故にこそ、今目の前に立っている流徹は相対するに相応しい者。
「――うつすとも、水は思はず、うつるとも月は思はず、さる沢の池」
石舟斎の拳が、流徹の刀が交差する。
「霞斬り」
流徹の刀が、石舟斎の拳ごとその身体を切り裂いた。
「一文は無文の師、他流に勝つべきにあらず、きのふの我に今日は勝つべし」
そして、一拍開けて、呟くように言った。
「……見事」
サンシャイン丸池が舞うように流れる連撃を繰り出す。
お町とトゲイがそれを刀で必死に受け流す。
お町は瞬時に刀を仕舞い、印を結ぶ。
「こっちの武器は……刀だけじゃないっ!」
「忍法・爆炎の術!」
指先から紅蓮が解き放たれ、鉄衣が燃える。
「鉄のようなのは硬さだけね!」
「よくも……よくも……この腐れ外道が!」
丸池は周囲に電撃を放った。
その瞬間、二人は距離を取る。
丸池が再び薙刀を構える。
燃える絹の間から十字架が見えた。
薙刀を使う事、十字架……女性。
それだけで、お町は即座に理解した。
「細川忠興の正室にして明智光秀の娘……細川ガラシャ婦人」
「ようご存じで……」
「伊賀の里で話はよく聞いてるもの」
「では、このような伴天連忍法も、ご存じか!」
ガラシャが印を結ぶと、黒い球体を編み出した。
重力球。
球の中心へ向かって大きく吸い寄せられる。
だが、お町はすぐにそれを理解した。
「トゲイ! 何かに掴まって!」
お町は即座に忍者刀を地面に突き立てる。
「ふふふふふふ」
気が付くと、お町が電気の球に囲まれている。
「なにっ!?」
そこに、より強力な雷が放たれた。
「ああぁあぁあぁあぁあぁあぁあぁ!!」
トゲイが身を挺してお町を守った。
衝撃のみで周囲の木造の構造物を破壊する一撃がトゲイの身体を貫く。
「トゲイ!」
だが、悲しむ隙間も与えられず、ガラシャは電撃を放つ。
「ありがとう」
お町はトゲイに対して感謝を伝える。
お町は突き立てた刀で地面を抉りぬく。
そして、強く地面を叩き返した。
「忍法・畳返し!」
その電撃はせりあがった地面によって防がれた。
「ちょこざいな!」
その地面を二度目の電撃によって破壊するも、既にお町は姿を消していた。
背後からの火炎の忍法で残った鉄衣もろとも燃やされた。
「ぎゃあああああああっ!!」
炎に包まれ、暴れ狂うガラシャ。
お町は膝をつき、それを静かに見守る。
紅蓮の炎。
かつての最期を思い出す。
激情的だが明晰で勇猛果敢だったガラシャ。
織田信長の死後はカトリックに執心し、穏やかになったとされている。
だが、伴天連追放令から徐々に夫婦間に亀裂が発し、忠興が側室を持つと言い出した時には薙刀を持って暴れたという。

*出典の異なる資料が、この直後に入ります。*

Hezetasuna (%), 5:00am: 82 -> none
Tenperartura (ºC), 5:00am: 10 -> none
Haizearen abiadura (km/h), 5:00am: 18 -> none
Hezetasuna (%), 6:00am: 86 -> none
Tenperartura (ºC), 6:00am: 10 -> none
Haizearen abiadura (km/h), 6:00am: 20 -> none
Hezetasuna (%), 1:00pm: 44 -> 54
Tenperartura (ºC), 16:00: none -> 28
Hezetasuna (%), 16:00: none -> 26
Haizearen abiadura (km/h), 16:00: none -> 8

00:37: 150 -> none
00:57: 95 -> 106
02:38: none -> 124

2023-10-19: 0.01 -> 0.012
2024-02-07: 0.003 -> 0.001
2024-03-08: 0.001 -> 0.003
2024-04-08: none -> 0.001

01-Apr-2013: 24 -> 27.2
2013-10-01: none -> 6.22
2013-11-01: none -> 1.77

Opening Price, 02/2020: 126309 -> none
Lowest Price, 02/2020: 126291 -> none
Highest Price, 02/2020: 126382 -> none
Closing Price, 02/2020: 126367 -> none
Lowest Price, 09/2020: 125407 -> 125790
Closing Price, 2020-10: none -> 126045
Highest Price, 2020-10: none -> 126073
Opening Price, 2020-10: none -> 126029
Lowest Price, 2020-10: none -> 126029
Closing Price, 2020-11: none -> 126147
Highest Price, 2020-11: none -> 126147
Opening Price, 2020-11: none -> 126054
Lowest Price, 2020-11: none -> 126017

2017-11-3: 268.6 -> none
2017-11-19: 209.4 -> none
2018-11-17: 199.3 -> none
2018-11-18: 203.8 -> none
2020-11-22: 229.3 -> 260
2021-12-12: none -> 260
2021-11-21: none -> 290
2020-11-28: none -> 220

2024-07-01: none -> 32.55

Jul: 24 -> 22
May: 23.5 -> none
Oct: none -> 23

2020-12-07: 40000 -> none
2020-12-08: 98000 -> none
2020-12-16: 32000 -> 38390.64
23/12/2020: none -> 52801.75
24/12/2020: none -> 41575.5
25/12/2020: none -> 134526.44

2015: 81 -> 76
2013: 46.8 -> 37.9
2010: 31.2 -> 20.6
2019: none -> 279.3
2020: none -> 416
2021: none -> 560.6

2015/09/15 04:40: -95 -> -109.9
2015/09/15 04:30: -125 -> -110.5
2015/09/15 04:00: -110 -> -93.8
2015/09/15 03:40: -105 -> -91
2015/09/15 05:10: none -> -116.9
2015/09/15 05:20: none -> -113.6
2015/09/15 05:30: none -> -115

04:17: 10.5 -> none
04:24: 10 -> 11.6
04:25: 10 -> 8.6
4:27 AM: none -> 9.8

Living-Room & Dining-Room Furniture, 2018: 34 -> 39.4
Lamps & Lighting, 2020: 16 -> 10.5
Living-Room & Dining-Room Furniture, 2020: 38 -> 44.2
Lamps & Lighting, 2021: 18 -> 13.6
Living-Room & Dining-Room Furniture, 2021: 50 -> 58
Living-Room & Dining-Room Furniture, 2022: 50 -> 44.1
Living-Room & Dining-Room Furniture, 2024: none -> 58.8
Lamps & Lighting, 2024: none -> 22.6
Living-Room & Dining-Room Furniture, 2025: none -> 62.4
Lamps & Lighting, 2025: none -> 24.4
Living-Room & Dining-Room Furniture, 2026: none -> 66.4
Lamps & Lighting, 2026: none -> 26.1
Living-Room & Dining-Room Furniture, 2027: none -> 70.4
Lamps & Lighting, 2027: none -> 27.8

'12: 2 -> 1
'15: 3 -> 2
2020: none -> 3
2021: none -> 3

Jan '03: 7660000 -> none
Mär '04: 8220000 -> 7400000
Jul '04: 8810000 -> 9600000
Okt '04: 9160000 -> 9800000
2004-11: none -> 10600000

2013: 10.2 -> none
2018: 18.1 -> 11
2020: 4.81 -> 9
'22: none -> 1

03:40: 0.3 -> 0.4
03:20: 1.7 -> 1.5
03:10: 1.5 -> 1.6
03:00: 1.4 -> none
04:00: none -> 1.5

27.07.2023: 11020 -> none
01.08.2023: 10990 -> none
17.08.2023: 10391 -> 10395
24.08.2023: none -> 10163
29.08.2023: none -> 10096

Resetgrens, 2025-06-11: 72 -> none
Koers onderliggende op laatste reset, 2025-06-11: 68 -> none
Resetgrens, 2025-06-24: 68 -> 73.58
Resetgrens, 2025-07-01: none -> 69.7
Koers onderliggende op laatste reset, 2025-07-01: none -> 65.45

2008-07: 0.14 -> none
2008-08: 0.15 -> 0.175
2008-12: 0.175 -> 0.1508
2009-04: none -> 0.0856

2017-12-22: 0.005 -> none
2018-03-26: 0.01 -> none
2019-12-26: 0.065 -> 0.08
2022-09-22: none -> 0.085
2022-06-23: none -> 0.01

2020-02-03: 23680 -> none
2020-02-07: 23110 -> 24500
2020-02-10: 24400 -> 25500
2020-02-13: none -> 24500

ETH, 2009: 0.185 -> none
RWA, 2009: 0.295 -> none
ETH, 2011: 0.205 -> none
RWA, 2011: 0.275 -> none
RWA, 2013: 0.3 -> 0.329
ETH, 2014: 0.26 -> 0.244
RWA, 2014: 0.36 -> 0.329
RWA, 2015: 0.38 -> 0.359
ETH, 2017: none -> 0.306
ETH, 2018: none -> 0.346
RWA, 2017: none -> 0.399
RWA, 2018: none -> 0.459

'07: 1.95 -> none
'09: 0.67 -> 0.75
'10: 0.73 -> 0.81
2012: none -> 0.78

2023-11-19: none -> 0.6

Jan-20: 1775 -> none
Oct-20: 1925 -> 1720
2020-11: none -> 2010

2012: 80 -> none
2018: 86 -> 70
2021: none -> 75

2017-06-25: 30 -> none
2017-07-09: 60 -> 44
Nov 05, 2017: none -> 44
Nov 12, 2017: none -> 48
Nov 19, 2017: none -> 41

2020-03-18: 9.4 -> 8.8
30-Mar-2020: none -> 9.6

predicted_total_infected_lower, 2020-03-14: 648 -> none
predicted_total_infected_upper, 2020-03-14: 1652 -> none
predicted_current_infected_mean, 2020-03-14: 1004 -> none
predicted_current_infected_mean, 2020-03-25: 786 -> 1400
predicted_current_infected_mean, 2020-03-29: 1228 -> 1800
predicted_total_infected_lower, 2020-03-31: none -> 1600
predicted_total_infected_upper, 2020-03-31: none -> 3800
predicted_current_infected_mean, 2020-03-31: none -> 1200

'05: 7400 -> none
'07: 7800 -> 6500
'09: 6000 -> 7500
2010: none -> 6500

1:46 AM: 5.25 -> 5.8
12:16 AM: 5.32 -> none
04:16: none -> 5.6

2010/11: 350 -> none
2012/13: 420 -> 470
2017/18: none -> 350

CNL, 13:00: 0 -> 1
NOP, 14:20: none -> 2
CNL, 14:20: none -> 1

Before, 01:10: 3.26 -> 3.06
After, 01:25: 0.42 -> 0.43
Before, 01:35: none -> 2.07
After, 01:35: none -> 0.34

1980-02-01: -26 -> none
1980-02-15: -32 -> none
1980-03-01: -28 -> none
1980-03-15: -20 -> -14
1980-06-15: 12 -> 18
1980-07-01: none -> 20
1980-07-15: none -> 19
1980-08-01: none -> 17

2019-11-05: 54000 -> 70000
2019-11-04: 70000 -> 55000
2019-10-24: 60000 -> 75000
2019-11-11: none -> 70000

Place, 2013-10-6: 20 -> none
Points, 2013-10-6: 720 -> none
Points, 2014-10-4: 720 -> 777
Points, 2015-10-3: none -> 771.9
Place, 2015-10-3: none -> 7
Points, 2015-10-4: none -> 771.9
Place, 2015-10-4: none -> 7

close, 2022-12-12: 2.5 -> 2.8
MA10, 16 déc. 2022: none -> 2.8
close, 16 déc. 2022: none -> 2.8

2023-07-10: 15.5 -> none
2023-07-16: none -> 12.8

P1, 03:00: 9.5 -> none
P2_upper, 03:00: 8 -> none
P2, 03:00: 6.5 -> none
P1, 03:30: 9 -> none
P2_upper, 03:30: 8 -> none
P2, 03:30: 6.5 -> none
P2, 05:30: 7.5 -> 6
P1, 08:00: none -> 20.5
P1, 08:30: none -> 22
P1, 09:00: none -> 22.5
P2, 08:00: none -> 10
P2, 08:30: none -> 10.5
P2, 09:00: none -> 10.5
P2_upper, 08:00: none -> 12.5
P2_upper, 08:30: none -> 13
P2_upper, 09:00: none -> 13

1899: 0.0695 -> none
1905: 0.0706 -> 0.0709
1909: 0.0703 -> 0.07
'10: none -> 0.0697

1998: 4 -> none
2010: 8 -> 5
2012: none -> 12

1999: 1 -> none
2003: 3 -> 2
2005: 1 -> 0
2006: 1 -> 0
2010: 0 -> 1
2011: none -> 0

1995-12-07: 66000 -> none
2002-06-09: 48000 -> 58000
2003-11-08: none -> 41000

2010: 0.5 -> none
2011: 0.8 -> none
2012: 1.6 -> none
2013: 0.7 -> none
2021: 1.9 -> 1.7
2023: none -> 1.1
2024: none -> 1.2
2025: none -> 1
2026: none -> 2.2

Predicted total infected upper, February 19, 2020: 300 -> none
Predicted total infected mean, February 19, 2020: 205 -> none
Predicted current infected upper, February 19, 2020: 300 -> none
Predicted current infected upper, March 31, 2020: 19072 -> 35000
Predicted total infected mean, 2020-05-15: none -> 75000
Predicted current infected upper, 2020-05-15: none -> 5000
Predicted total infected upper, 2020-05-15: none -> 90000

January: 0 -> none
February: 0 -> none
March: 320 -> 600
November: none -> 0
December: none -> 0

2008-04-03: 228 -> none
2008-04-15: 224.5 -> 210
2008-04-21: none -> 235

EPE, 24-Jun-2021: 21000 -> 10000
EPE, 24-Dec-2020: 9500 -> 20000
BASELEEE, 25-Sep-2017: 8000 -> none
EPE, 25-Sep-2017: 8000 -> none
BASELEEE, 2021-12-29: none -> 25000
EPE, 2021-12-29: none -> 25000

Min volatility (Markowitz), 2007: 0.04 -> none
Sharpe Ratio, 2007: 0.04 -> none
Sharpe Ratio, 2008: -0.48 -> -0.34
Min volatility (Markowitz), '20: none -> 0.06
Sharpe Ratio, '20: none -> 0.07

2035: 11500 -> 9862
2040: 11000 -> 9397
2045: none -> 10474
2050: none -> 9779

カトリックでは離婚が許されないと宣教師からは説得され、ひと先ずは溜飲が下がった。
上杉征伐の際、石田三成の軍が細川忠興の不在の隙にガラシャのいた細川屋敷を包囲。
火をつけ薙刀を持って応戦するも、時すでに遅し、葛藤の末、少斎に介錯してもらった
紅蓮の中、夫や主に裏切られたと感じ復讐を誓ったのだ。
「散りぬべき、時知りてこそ、世の中の、花も花なれ、人も人なれ」
壮絶な人生を経た女傑は、紅蓮の中に消えた。